Once the contest was over, the signs remained. With updates to the numbers of the “Anno Catulorum” sign
with every passing season, the signs continued to generate press in both local and national news media outlets. Not only were they tracking the progress (or lack thereof) of the team, but they also came to be
an identifiable part of Chicago Cubs and Wrigley Field lore, as well as a type of rallying cry for Cubs fans:
"Eamus Catuli!"

In 2012, with the building and club under new management, both signs were removed temporarily for
repairs. At the time, however, its owner also debated publicly whether to put the “Anno Catulorum” sign
back up, since some felt it was a negative reminder of the team's record of futility.

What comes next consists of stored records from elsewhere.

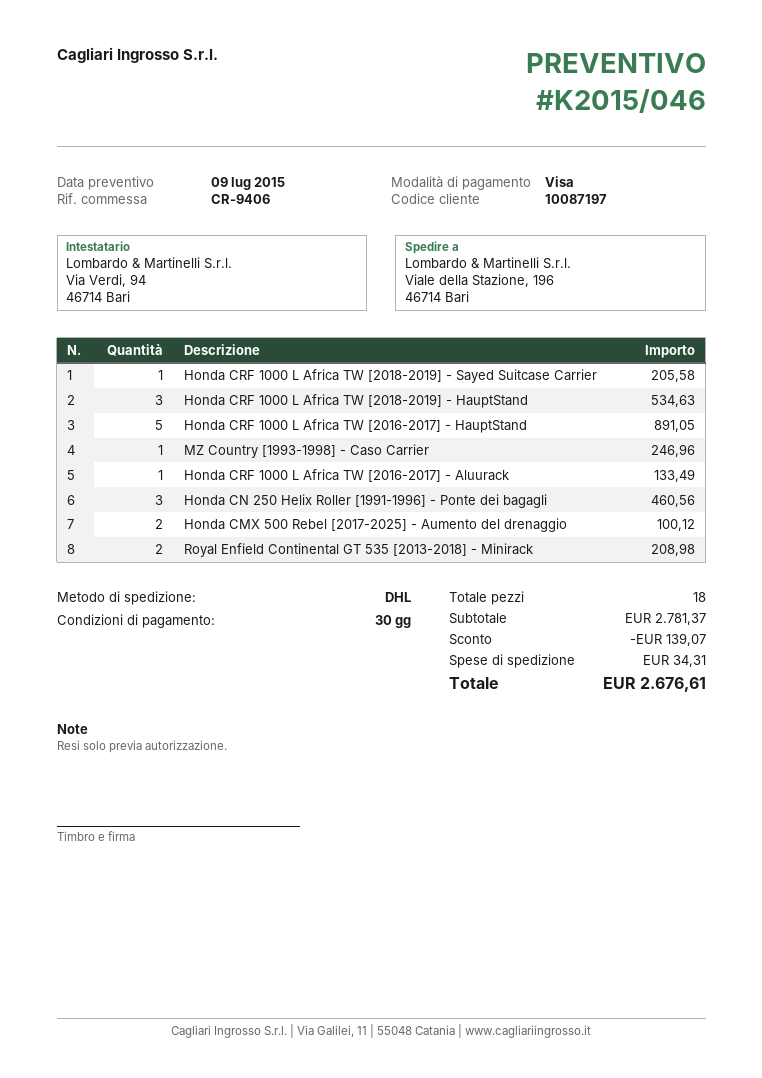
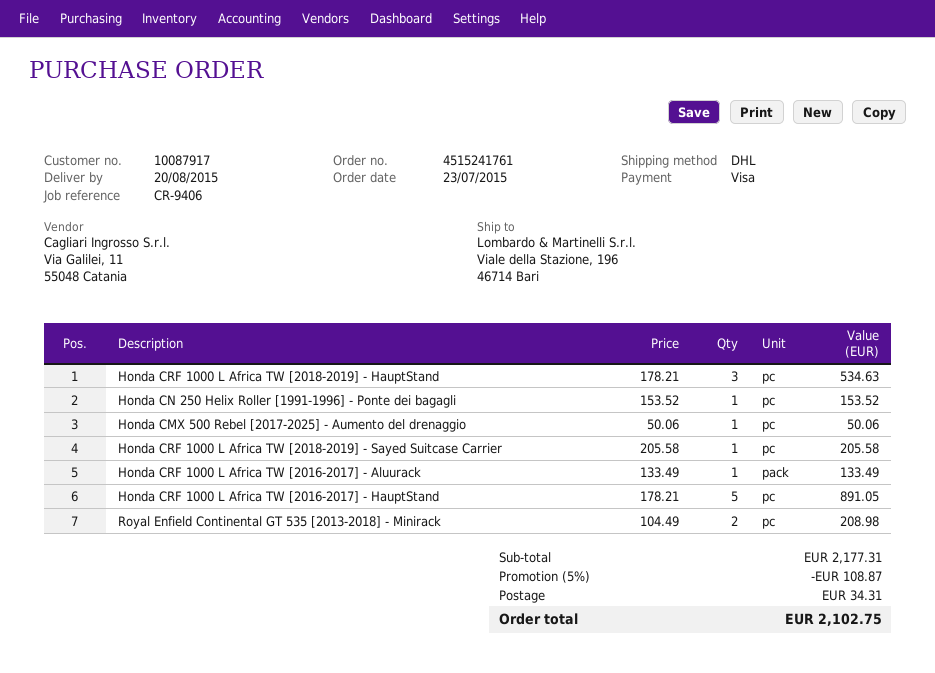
customer number: 10087197 -> 10087917
MZ Country [1993-1998] - Caso Carrier: 1 for 246.96 -> none
Honda CN 250 Helix Roller [1991-1996] - Ponte dei bagagli: 3 for 460.56 -> 1 for 153.52
Honda CMX 500 Rebel [2017-2025] - Aumento del drenaggio: 2 for 100.12 -> 1 for 50.06
subtotal: 2781.37 -> 2177.31
discount: 139.07 -> 108.87
total: 2676.61 -> 2102.75

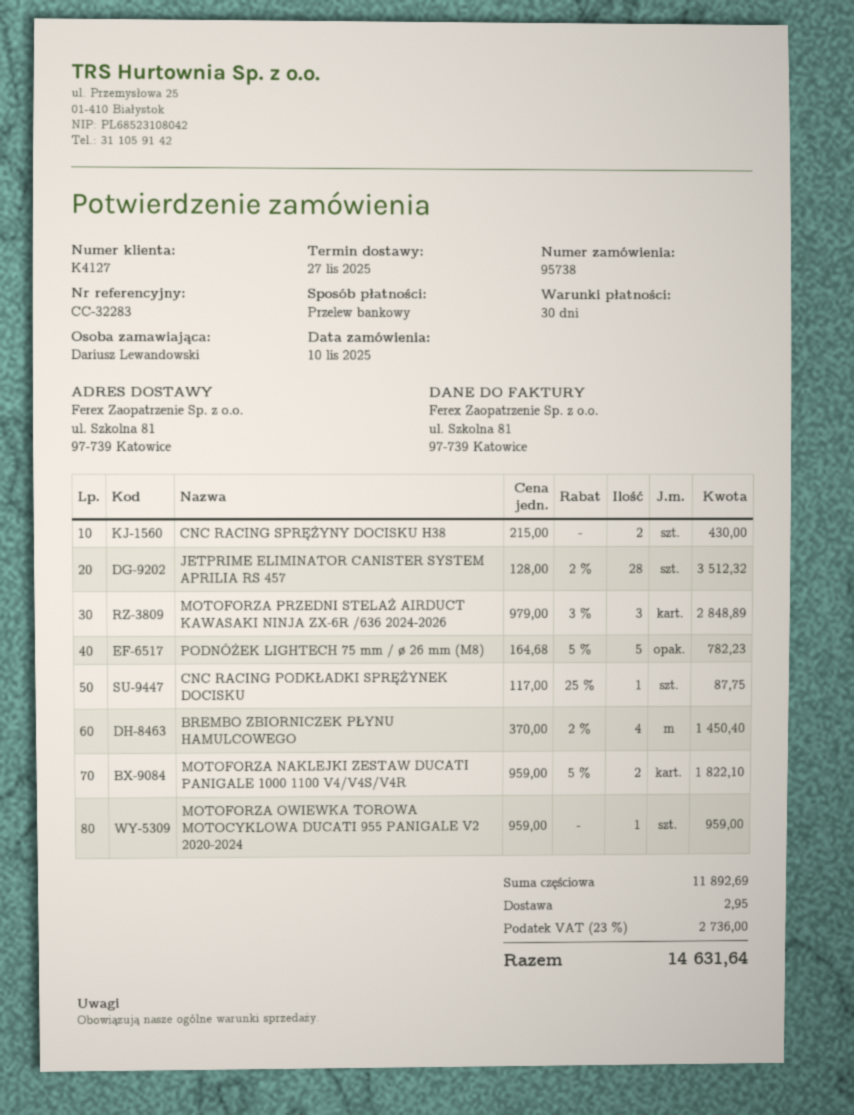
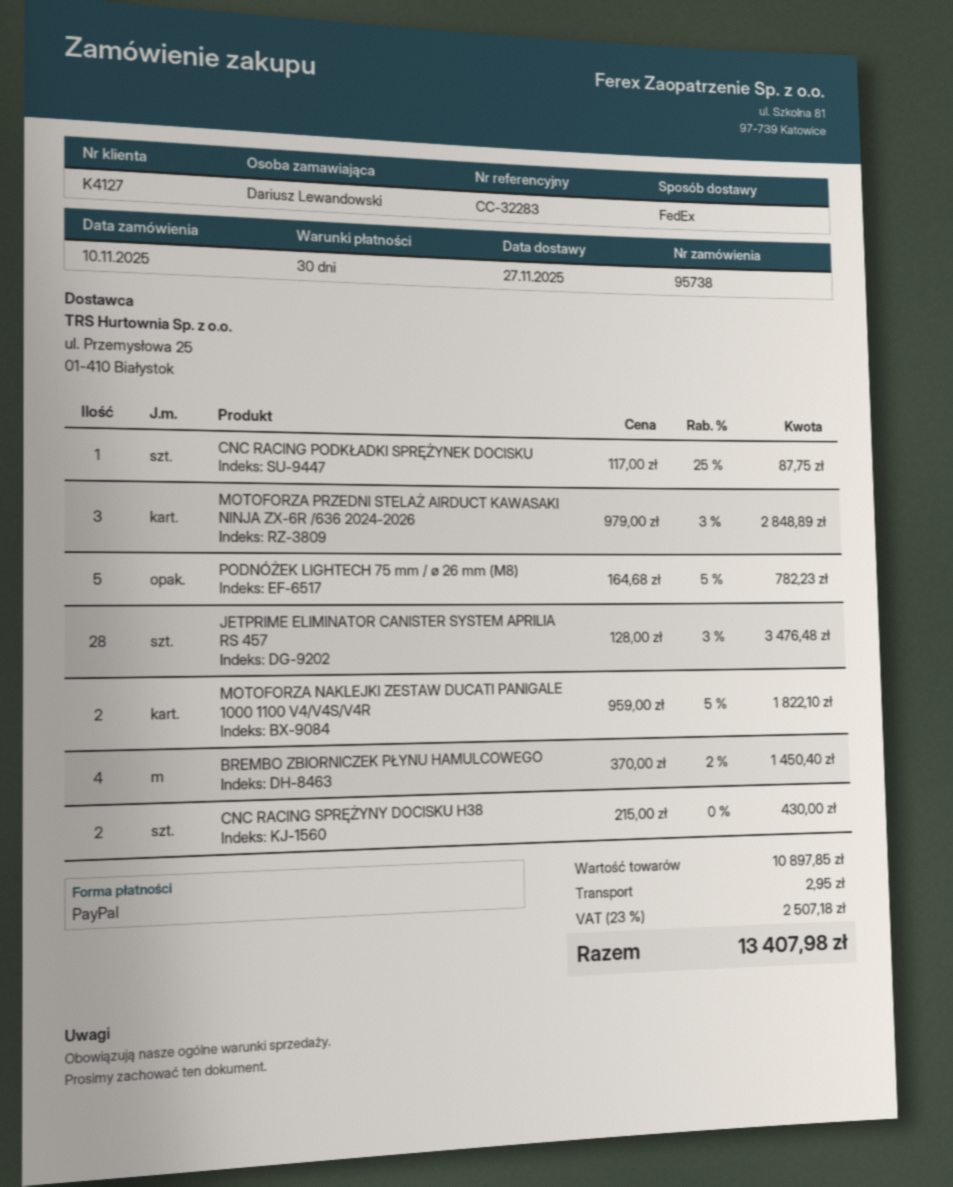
payment method: bank transfer -> PayPal
JETPRIME ELIMINATOR CANISTER SYSTEM APRILIA RS 457: 28 x 128.00 - 2% = 3512.32 -> 28 x 128.00 - 3% = 3476.48
MOTOFORZA OWIEWKA TOROWA MOTOCYKLOWA DUCATI 955 PANIGALE V2 2020-2024: 1 x 959.00 = 959.00 -> none
subtotal: 11892.69 -> 10897.85
tax: 23% = 2736.00 -> 23% = 2507.18
total: 14631.64 -> 13407.98

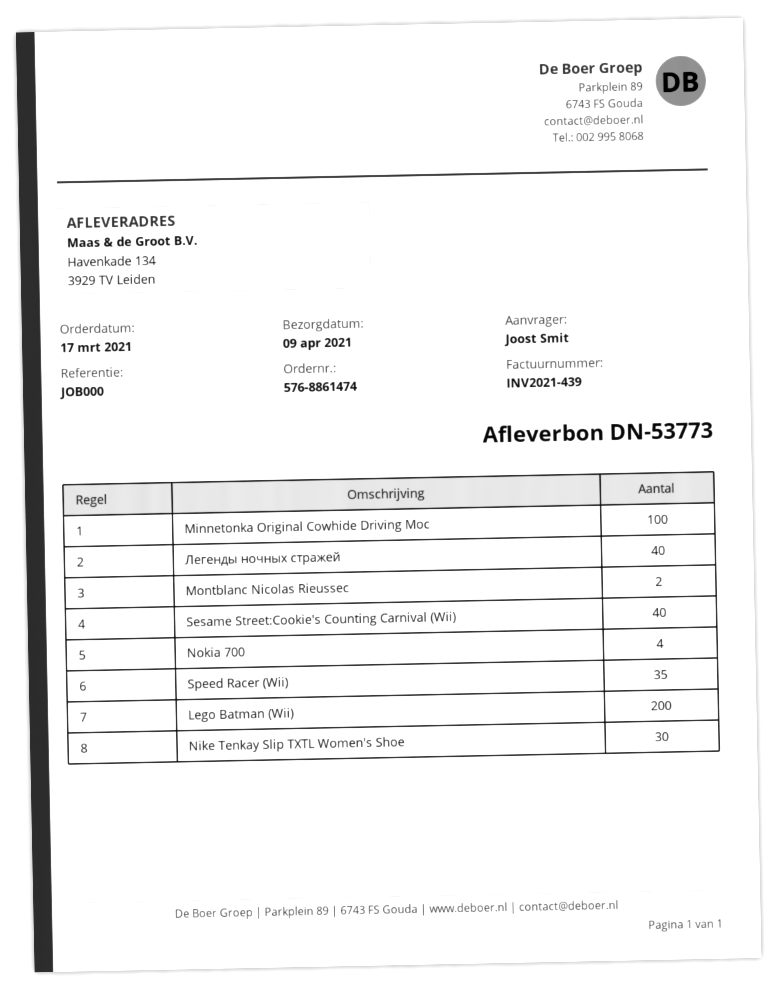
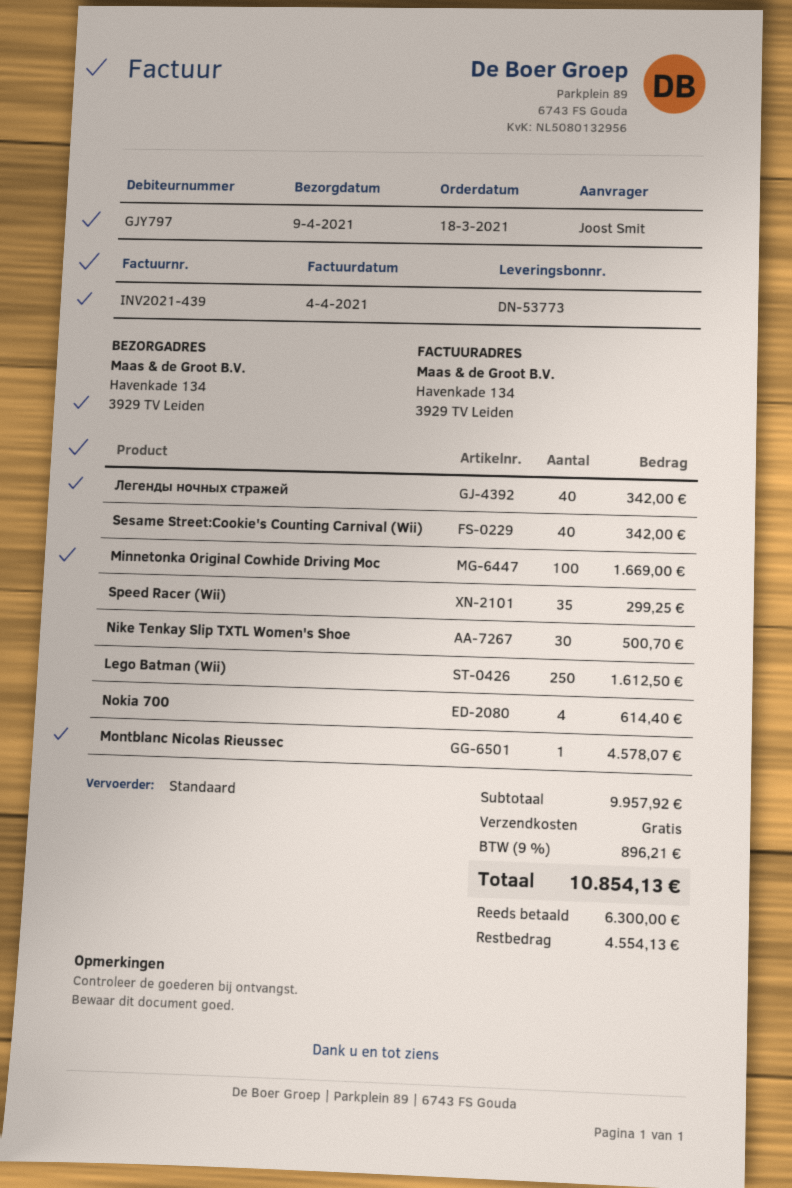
order date: 2021-03-17 -> 2021-03-18
Montblanc Nicolas Rieussec: 2 -> 1
Lego Batman (Wii): 200 -> 250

Eventually, though,
both the "Eamus Catuli!" and "Anno Catulorum" signs returned.

== Significance ==

The phrase has been mentioned in numerous publications, such as The New York Times, New York Daily News, Boston Globe, USA Today, the Christian Science Monitor and Sports Illustrated—the "Eamus Catuli!" and "Anno Catulorum" signs
have come to be equated with Chicago Cubs baseball and Wrigley Field. For Carlos Peña, Cubs first baseman for the 2011 season, the sign appeared to be a source of frustration when he called for a change in the team's losing ways mid-season. For others, such as rival catcher A. J. Pierzynski, it's served as an opportunity to gloat over the team's continually lackluster fortunes. In each case, it has served as a reminder of the team's seasons, and possibly culture, of losing.